Task brief: Find all the lines in the entries below that hold the word "font" and copy them.

[Stored data]
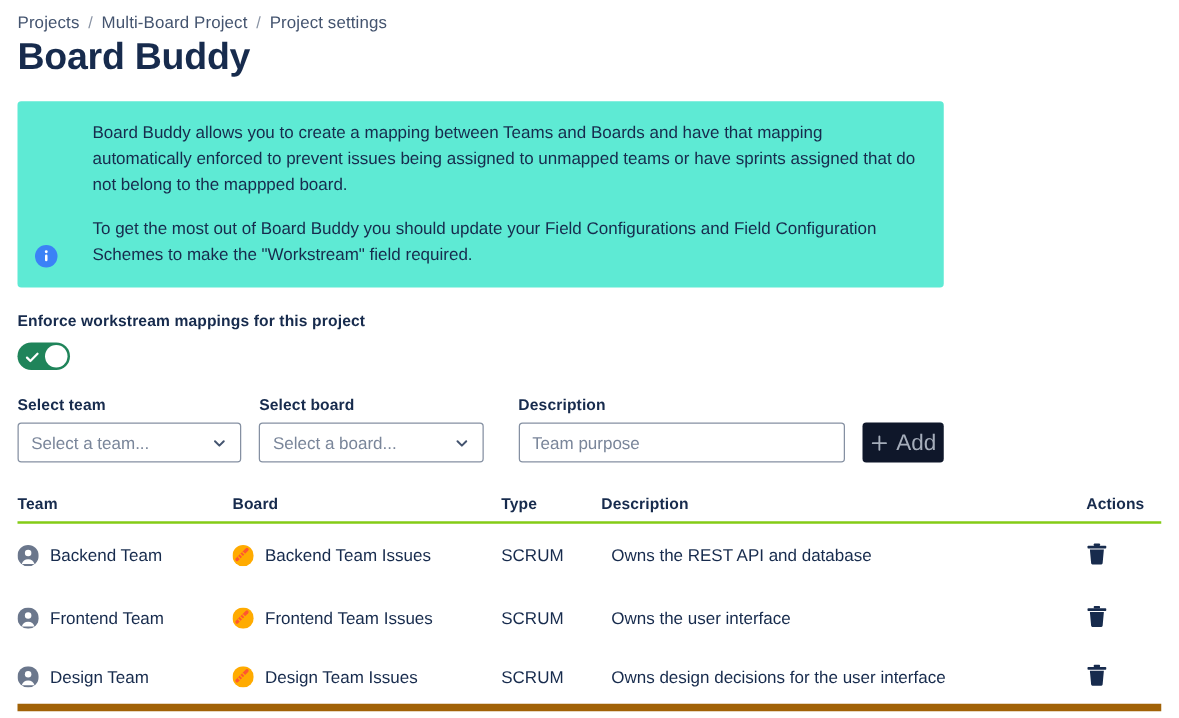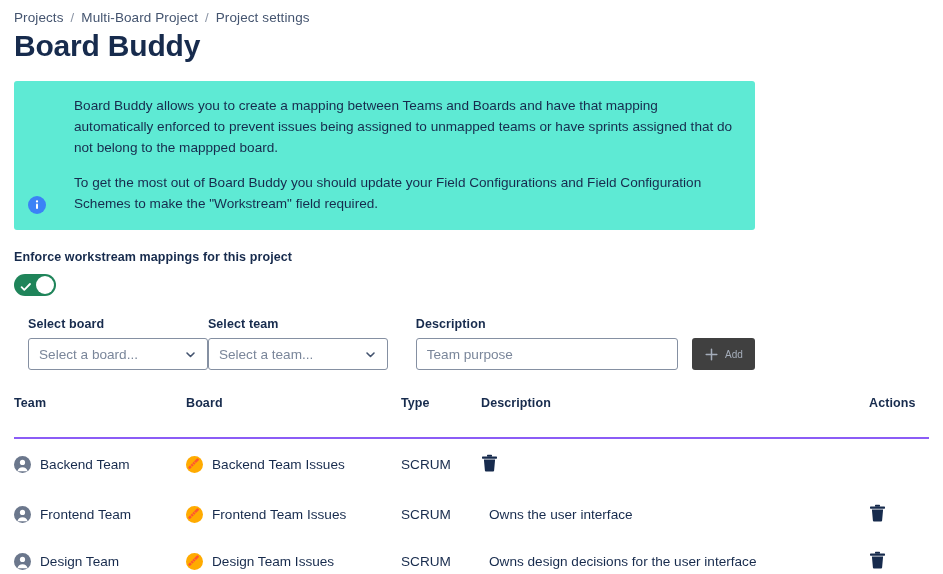--- a/index.html
+++ b/index.html
@@ -155,39 +155,39 @@
     padding: 0;
   }
   .text-box input::placeholder { color: #7a869a; }
 
   .add-btn {
     margin-left: 14px;
     height: 32px;
     width: 78px;
     border: none;
     border-radius: 3px;
-    background: #404040;
+    background: #0f172a;
     color: #a5adba;
-    font-size: 10px;
+    font-size: 18px;
     font-family: "Liberation Sans", sans-serif;
     display: flex;
     align-items: center;
     justify-content: center;
     gap: 6px;
     cursor: default;
   }
   .add-btn .plus { display: flex; }
 
   
   .tbl { margin-top: 26px; width: 915px; }
   .tbl-head {
     display: flex;
     align-items: center;
-    padding-bottom: 27px;
-    border-bottom: 2px solid #8b5cf6;
+    padding-bottom: 7px;
+    border-bottom: 2px solid #84cc16;
     font-size: 12.5px;
     font-weight: 700;
     color: #172b4d;
     letter-spacing: 0.1px;
   }
   .tbl-row {
     display: flex;
     align-items: center;
     height: 50px;
     font-size: 13.6px;
@@ -249,36 +249,36 @@
     <span class="tick">
       <svg width="12" height="12" viewBox="0 0 12 12" aria-hidden="true">
         <path d="M1.6 6.1 L4.3 8.8 L10 3" stroke="#ffffff" stroke-width="1.8" fill="none" stroke-linecap="round" stroke-linejoin="round"></path>
       </svg>
     </span>
     <span class="knob"></span>
   </div>
 
   <div class="form-row">
 
+    <div class="field f-team">
+      <span class="field-label">Select team</span>
+      <div class="select-box">
+        <span>Select a team...</span>
+        <span class="chev">
+          <svg width="13" height="13" viewBox="0 0 13 13" aria-hidden="true">
+            <path d="M3 5 L6.5 8.5 L10 5" stroke="#44546f" stroke-width="1.6" fill="none" stroke-linecap="round" stroke-linejoin="round"></path>
+          </svg>
+        </span>
+      </div>
+    </div>
+
     <div class="field f-board">
       <span class="field-label">Select board</span>
       <div class="select-box">
         <span>Select a board...</span>
-        <span class="chev">
-          <svg width="13" height="13" viewBox="0 0 13 13" aria-hidden="true">
-            <path d="M3 5 L6.5 8.5 L10 5" stroke="#44546f" stroke-width="1.6" fill="none" stroke-linecap="round" stroke-linejoin="round"></path>
-          </svg>
-        </span>
-      </div>
-    </div>
-
-    <div class="field f-team">
-      <span class="field-label">Select team</span>
-      <div class="select-box">
-        <span>Select a team...</span>
         <span class="chev">
           <svg width="13" height="13" viewBox="0 0 13 13" aria-hidden="true">
             <path d="M3 5 L6.5 8.5 L10 5" stroke="#44546f" stroke-width="1.6" fill="none" stroke-linecap="round" stroke-linejoin="round"></path>
           </svg>
         </span>
       </div>
     </div>
 
     <div class="field f-desc">
       <span class="field-label">Description</span>
@@ -322,20 +322,21 @@
         <span class="board-icon">
           <svg width="17" height="17" viewBox="0 0 17 17" aria-hidden="true">
             <circle cx="8.5" cy="8.5" r="8.5" fill="#ffab00"></circle>
             <path d="M3.6 11.6 L11.6 3.6" stroke="#ff5630" stroke-width="2.6" stroke-linecap="round"></path>
             <path d="M4.6 9.4 L6.2 11 M6.4 7.6 L8 9.2 M8.2 5.8 L9.8 7.4" stroke="#ffab00" stroke-width="0.9" stroke-linecap="round"></path>
           </svg>
         </span>
         <span>Backend Team Issues</span>
       </div>
       <div class="c-type">SCRUM</div>
+      <div class="c-desc">Owns the REST API and database</div>
       <div class="c-act">
         <button class="trash-btn">
           <span>
             <svg width="17" height="18" viewBox="0 0 17 18" aria-hidden="true">
               <rect x="1" y="2.6" width="15" height="2.1" rx="0.6" fill="#172b4d"></rect>
               <rect x="6" y="0.8" width="5" height="1.9" rx="0.6" fill="#172b4d"></rect>
               <path d="M2.9 5.6 H14.1 L13.1 16.6 a1 1 0 0 1 -1 0.9 H4.9 a1 1 0 0 1 -1 -0.9 Z" fill="#172b4d"></path>
             </svg>
           </span>
         </button>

Task output:
-    font-size: 10px;
+    font-size: 18px;
     font-family: "Liberation Sans", sans-serif;
     font-size: 12.5px;
     font-weight: 700;
     font-size: 13.6px;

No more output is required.